[Mpi3-rma] MPI-3 UNIFIED model clarification

Mon Jul 29 14:27:15 CDT 2013

> Yes, doing a remote memory barrier using an active message is an option.
>   But I think the point is that any of these approaches adds more unnecessary
> overhead.
>

I'm not clear as to for which option we can avoid overhead of the barrier.

UBER_SUPER_UNIFIED: MPI_Win_flush is truly one sided and utilizes network remote completion.

KIND_OF_UNIFIED: You need to have the memory barrier somewhere, so you will move it to MPI_Win_sync. A well-optimized RMA app will avoid unnecessary flushes and only do so when it intends updates to be visible to the remote side. I think in the end, the cost of the barrier will end up being equal, since a well optimized app will synchronize (local or remote) as infrequently as possible.

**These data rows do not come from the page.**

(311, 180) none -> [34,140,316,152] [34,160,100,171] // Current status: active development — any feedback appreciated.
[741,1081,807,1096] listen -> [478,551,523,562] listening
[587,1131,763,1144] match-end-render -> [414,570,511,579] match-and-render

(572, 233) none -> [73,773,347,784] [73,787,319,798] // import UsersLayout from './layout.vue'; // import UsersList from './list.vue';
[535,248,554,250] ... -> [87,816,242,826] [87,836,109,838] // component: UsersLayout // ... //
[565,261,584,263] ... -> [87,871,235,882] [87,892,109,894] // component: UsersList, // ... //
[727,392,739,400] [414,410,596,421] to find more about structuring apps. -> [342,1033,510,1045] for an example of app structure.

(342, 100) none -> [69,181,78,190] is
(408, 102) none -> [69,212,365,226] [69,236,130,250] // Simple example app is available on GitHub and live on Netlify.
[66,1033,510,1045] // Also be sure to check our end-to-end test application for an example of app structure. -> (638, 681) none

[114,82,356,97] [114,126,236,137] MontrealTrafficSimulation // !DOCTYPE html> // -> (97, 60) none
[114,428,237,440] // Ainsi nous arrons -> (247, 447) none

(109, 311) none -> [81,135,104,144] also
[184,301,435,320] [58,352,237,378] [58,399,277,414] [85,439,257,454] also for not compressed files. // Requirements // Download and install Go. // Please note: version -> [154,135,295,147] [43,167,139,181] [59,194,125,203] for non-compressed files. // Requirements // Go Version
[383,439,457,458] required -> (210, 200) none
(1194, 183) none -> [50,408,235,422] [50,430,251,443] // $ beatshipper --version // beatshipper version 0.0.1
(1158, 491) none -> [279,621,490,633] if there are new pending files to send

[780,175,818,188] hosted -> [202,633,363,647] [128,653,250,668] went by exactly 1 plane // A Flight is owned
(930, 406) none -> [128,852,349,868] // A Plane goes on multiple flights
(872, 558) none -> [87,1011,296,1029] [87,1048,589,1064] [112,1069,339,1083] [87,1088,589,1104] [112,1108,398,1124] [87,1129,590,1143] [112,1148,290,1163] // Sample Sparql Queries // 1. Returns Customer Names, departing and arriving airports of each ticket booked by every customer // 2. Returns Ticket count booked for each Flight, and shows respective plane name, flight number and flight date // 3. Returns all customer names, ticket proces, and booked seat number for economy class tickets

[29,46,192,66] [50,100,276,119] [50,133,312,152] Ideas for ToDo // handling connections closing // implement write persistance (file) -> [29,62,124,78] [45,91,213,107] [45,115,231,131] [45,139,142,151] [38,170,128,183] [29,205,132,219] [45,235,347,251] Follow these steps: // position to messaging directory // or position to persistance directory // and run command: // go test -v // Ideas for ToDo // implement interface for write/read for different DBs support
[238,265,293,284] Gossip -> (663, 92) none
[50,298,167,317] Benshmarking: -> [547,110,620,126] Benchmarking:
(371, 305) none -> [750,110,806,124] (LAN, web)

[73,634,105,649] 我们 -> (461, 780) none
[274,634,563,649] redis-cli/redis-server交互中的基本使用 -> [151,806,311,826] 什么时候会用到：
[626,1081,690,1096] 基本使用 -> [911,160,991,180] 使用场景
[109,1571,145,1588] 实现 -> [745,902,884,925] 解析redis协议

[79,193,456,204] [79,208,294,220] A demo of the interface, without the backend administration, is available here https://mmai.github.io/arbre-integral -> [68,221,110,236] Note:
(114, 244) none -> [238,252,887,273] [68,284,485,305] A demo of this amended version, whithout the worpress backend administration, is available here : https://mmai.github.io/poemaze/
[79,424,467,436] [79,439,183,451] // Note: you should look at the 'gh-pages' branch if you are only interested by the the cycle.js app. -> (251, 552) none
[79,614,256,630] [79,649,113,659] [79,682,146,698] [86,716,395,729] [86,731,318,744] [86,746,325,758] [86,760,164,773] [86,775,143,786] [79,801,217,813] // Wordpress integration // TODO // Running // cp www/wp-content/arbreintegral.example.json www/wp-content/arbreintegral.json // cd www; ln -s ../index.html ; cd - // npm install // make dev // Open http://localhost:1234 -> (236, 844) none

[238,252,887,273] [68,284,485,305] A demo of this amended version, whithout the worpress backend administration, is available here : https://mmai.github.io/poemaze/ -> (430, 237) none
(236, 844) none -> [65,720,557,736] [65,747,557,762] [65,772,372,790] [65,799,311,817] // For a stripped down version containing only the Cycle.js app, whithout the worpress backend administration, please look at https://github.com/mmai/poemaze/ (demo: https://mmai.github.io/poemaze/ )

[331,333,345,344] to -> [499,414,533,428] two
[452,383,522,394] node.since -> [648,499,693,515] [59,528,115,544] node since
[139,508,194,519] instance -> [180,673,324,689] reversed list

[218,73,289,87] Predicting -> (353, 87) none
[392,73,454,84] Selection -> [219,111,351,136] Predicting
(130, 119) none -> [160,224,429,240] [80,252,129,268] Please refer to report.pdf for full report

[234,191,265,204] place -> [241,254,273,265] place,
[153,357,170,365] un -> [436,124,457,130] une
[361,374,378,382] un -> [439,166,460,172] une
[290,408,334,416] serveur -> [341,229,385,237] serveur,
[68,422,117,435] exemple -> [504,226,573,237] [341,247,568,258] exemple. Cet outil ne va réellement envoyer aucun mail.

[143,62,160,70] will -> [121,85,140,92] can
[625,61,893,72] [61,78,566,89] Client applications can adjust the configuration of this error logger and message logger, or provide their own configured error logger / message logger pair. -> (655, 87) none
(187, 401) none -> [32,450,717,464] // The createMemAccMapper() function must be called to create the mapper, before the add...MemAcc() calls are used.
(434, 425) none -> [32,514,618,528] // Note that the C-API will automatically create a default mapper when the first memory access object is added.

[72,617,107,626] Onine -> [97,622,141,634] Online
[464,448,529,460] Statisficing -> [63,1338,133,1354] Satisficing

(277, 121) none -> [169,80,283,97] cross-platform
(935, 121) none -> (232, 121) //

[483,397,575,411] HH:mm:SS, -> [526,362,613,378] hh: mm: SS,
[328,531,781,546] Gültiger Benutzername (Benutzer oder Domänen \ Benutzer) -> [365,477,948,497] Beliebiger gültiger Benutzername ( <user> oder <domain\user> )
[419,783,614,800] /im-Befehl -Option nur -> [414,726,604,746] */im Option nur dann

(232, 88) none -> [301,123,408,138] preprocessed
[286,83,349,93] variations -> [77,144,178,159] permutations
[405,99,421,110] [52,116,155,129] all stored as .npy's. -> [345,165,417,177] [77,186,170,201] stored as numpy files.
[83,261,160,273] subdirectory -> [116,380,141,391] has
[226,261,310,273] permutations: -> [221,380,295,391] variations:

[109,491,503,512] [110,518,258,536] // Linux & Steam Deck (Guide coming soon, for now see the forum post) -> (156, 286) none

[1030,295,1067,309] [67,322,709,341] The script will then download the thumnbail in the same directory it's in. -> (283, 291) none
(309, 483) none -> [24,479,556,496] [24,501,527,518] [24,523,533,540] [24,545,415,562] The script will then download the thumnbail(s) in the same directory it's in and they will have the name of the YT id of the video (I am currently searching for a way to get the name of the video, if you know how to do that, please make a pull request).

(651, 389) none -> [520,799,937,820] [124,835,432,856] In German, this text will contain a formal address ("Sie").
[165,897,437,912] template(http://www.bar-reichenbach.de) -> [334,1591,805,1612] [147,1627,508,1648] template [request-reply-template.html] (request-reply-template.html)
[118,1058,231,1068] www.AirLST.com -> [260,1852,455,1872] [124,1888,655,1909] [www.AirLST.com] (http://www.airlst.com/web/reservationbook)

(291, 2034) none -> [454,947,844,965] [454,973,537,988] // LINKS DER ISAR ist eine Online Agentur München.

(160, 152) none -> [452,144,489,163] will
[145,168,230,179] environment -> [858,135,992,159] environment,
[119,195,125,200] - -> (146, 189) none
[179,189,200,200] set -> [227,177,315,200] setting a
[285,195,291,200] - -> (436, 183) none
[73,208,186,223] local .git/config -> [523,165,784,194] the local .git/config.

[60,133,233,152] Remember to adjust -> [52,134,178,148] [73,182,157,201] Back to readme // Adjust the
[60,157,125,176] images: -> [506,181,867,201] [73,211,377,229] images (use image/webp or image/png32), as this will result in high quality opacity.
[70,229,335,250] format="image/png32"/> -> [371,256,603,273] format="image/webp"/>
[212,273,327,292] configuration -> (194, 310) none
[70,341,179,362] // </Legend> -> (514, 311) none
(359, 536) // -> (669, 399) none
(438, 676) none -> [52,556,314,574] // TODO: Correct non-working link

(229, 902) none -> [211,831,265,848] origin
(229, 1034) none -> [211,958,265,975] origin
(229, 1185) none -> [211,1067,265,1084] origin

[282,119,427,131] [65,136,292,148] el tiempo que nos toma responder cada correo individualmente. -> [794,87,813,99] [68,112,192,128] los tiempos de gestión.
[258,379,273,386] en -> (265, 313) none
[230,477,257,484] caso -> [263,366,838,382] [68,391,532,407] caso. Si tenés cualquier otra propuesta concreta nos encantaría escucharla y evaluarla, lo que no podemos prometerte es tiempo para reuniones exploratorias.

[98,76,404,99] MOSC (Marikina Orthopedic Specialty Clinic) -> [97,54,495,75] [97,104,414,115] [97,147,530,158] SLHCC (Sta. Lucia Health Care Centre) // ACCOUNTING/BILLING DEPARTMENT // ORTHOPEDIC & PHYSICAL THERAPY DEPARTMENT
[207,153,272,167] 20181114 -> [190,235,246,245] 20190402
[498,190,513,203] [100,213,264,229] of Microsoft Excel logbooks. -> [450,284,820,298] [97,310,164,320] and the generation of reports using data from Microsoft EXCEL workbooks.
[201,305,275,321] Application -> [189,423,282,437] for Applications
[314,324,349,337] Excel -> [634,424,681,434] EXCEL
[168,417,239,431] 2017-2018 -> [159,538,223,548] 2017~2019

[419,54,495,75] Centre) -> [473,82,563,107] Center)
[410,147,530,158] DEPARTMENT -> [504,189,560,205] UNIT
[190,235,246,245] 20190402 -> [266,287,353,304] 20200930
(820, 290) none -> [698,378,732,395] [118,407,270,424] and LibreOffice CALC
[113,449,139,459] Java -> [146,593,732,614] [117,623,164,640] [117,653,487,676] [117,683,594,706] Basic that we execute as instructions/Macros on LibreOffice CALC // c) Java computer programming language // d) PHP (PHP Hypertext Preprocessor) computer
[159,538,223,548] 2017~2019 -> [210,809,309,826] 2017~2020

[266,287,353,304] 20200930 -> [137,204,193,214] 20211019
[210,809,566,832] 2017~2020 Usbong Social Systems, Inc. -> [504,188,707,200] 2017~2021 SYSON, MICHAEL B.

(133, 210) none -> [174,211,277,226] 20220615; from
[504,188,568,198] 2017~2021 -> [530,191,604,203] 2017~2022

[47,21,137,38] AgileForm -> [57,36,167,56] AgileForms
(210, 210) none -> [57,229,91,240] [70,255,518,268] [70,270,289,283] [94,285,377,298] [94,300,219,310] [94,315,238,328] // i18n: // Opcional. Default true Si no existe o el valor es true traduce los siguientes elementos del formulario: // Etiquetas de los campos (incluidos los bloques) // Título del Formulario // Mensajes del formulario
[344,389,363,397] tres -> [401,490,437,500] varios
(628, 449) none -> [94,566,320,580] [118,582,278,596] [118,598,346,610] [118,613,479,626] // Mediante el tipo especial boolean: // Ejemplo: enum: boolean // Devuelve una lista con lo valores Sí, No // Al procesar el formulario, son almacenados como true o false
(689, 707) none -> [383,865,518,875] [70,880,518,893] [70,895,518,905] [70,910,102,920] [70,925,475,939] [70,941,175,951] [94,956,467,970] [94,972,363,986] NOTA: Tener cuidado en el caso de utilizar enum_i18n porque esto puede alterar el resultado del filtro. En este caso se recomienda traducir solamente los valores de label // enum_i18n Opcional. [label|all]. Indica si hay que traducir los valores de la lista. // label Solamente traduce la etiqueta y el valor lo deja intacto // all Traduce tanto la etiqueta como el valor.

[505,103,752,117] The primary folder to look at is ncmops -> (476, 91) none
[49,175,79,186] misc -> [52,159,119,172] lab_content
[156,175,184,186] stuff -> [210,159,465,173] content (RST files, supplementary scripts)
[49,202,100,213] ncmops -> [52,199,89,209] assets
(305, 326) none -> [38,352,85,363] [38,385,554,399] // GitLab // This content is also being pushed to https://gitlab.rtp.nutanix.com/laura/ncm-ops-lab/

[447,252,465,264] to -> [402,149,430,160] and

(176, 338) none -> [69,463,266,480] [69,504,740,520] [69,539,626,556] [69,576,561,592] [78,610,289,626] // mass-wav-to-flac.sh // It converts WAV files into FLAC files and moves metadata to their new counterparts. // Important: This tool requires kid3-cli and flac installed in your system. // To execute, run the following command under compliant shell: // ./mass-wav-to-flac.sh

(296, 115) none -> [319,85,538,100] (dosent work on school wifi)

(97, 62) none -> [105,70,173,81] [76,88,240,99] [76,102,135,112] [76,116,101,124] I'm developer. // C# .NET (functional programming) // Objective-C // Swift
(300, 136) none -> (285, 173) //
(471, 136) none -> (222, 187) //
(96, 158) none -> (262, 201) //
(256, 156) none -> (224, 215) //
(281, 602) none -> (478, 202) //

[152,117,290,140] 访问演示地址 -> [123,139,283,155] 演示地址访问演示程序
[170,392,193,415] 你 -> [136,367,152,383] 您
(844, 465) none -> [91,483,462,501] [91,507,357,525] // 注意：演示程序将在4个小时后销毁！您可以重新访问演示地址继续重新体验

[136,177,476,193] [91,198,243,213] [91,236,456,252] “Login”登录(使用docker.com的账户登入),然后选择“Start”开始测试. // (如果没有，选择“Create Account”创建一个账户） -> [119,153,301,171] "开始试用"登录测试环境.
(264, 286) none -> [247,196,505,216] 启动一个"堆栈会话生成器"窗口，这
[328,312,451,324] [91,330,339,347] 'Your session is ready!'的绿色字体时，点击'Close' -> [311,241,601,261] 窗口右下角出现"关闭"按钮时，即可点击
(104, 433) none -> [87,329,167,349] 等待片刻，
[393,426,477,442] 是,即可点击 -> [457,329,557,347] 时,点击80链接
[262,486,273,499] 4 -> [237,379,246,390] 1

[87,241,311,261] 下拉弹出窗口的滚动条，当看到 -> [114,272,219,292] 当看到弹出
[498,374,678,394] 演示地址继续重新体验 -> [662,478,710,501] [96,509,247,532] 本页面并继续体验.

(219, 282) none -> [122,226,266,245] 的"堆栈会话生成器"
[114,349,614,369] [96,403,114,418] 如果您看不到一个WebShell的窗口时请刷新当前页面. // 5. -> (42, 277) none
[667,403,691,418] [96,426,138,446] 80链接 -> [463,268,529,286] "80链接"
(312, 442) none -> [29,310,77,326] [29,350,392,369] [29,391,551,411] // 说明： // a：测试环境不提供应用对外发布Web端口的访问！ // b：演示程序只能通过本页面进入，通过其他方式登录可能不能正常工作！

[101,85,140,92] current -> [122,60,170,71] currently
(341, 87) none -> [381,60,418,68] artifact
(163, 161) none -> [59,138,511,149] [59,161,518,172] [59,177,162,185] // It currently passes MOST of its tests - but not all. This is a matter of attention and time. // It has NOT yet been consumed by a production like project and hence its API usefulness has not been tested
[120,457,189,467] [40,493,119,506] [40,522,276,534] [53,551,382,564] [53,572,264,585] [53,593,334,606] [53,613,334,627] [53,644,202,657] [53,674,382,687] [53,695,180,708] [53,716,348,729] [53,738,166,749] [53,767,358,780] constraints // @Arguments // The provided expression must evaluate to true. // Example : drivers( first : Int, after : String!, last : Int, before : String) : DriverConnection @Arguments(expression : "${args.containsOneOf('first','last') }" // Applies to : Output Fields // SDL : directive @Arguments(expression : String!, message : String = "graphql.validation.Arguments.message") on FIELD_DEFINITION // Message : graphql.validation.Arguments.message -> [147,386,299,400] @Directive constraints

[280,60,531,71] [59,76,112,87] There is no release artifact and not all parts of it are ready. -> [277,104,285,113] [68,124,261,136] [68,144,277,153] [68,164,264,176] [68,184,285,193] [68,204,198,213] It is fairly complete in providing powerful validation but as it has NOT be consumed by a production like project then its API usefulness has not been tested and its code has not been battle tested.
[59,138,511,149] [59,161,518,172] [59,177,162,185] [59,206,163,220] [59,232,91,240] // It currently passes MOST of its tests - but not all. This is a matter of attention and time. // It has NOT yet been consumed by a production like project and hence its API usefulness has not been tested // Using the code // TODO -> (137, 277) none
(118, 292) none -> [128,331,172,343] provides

> Separating into three memory models provides better flexibility to
> implementations (and to applications, once we allow them to ask for the
> "required" value through an info argument).
>

I have a suspicion that KIND_OF_UNIFIED is going to end up being no different than SEPARATE. Although I haven't thought this angle through. It needs further clarification as to how KIND_OF_UNIFIED differs from UBER_SUPER_UNIFIED.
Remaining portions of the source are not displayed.